April 15, 2014 (ADDIS ABABA) – The government of Djibouti says it has handed over 267 Eritrean prisoners of war to the United Nations refugee agency (UNHCR), ending an incarceration that began in 2008, when the two neighbouring countries engaged in a territorial dispute.

The announcement on Monday comes after years of international campaigning led by Human Rights Concern Eritrea (HRCE), an exiled Eritrean human rights organisation.

The human rights group had been calling for the immediate release of the prisoners arguing that the prisoners of war (POWs) were forcibly conscripted into the Eritrean army by president Isaias Afeworki’s regime.

According to human right groups, most of the former Eritrean soldiers joined the army in order to deliberately surrender to Djibouti defense forces, hoping to secure refugee status in neighbouring Djibouti.

However Djiboutian authorities refused to free them, suspecting that they might be a threat to national security as the border row between the two East African neighbours remains unsettled.

“We have made them talk to the International Committee of the Red Cross (ICRC) to facilitate their return to their country, and we’re doing this despite the fact that we never heard of Djibouti’s POWs,” Djibouti presidential adviser Najib Ali Tahir told reporters on Monday.

However an Eritrean activist, Yemane Bereket, who is based in Ethiopia, told Sudan Tribune that if they were returned to Eritrea the PoWs turned asylum seekers might face prosecution at home and called upon the UNHCR to resettle them to a third country for their safety.

Bereket said the Eritreans who were held as POWs opted to join the army as a means to escape political oppression at home including, extra judicial killing, forcible and indefinite national military conscription.

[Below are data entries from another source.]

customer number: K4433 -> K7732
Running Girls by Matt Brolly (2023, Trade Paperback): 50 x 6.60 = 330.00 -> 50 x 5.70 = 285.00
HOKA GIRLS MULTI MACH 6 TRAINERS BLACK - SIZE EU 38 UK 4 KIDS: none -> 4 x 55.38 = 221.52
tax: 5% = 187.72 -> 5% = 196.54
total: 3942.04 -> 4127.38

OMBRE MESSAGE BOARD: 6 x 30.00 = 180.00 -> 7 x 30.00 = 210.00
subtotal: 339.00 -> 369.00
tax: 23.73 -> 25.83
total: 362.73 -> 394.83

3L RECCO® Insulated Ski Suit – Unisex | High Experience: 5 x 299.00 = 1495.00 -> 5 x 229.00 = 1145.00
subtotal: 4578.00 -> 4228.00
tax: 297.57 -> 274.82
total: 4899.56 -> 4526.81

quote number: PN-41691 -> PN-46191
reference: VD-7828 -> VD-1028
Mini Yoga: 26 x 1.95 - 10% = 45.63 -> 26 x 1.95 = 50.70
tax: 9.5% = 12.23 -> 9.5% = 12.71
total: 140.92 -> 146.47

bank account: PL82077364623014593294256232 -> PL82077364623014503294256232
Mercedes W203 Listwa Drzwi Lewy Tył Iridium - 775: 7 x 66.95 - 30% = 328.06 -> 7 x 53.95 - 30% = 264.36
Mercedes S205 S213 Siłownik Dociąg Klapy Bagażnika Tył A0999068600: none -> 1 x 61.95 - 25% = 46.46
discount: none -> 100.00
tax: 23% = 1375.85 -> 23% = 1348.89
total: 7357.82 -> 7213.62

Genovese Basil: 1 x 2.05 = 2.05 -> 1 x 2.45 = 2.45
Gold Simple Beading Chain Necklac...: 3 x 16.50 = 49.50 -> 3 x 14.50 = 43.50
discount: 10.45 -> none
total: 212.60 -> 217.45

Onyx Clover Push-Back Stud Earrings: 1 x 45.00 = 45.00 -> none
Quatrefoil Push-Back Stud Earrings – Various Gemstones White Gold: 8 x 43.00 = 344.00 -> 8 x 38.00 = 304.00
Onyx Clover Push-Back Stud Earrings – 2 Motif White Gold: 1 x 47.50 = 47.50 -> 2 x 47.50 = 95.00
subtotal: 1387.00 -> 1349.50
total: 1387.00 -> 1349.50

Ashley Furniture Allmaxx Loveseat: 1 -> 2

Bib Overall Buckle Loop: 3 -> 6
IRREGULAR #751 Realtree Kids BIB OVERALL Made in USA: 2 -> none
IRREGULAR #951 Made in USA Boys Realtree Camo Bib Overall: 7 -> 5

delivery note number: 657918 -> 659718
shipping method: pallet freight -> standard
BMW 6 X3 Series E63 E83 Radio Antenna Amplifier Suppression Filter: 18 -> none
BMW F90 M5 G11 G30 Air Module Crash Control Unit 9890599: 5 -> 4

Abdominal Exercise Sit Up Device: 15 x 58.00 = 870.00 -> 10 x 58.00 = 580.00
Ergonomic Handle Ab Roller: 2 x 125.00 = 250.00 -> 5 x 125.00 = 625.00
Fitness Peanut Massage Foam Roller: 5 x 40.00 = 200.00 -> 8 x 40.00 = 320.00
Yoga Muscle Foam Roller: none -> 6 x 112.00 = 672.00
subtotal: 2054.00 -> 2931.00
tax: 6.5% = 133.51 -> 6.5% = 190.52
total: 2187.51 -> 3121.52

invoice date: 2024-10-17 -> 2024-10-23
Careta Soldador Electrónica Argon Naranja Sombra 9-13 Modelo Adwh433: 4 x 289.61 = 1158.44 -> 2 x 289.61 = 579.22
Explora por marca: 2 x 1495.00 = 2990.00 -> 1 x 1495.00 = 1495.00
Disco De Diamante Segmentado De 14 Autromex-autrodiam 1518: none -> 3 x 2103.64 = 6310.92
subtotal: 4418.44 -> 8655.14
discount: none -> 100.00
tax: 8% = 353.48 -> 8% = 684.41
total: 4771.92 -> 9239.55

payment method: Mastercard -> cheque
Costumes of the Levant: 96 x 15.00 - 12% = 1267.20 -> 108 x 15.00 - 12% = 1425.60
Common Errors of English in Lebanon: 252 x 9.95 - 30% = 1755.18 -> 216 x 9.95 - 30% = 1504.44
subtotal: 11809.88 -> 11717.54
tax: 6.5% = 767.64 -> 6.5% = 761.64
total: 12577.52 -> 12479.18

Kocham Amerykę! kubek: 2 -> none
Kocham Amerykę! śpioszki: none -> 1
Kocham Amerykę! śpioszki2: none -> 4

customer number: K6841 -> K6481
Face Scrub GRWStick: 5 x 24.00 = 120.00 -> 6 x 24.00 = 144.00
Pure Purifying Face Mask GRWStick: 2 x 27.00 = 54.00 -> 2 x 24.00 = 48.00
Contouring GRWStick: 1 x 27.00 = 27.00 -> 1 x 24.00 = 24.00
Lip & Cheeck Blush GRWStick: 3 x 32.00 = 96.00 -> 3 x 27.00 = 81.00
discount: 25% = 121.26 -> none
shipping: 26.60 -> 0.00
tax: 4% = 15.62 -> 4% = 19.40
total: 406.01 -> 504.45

“They fled to escape the unjust and inhumane imprisonment at home only to end up in another prison” he said.

The Eritrean politician further urged Djiboutian authorities to release the remaining 19 Eritrean prisoners of war still kept in detention at at Nagad Detention Centre in Djibouti.

Some of those freed are said to have been military deserters.

Djibouti and the reclusive Red Sea nation of Eritrea engaged in two border wars in 1996 and in 1999 before their latest conflict in 2008 which led to officially breakdown of their diplomatic relations.

Eritrea accuses Djibouti of siding with Ethiopia, Asmara’s longstanding rival.

In 1998-2000 Ethiopia and Eritrea fought a bitter border war that killed an estimated 70,000 people.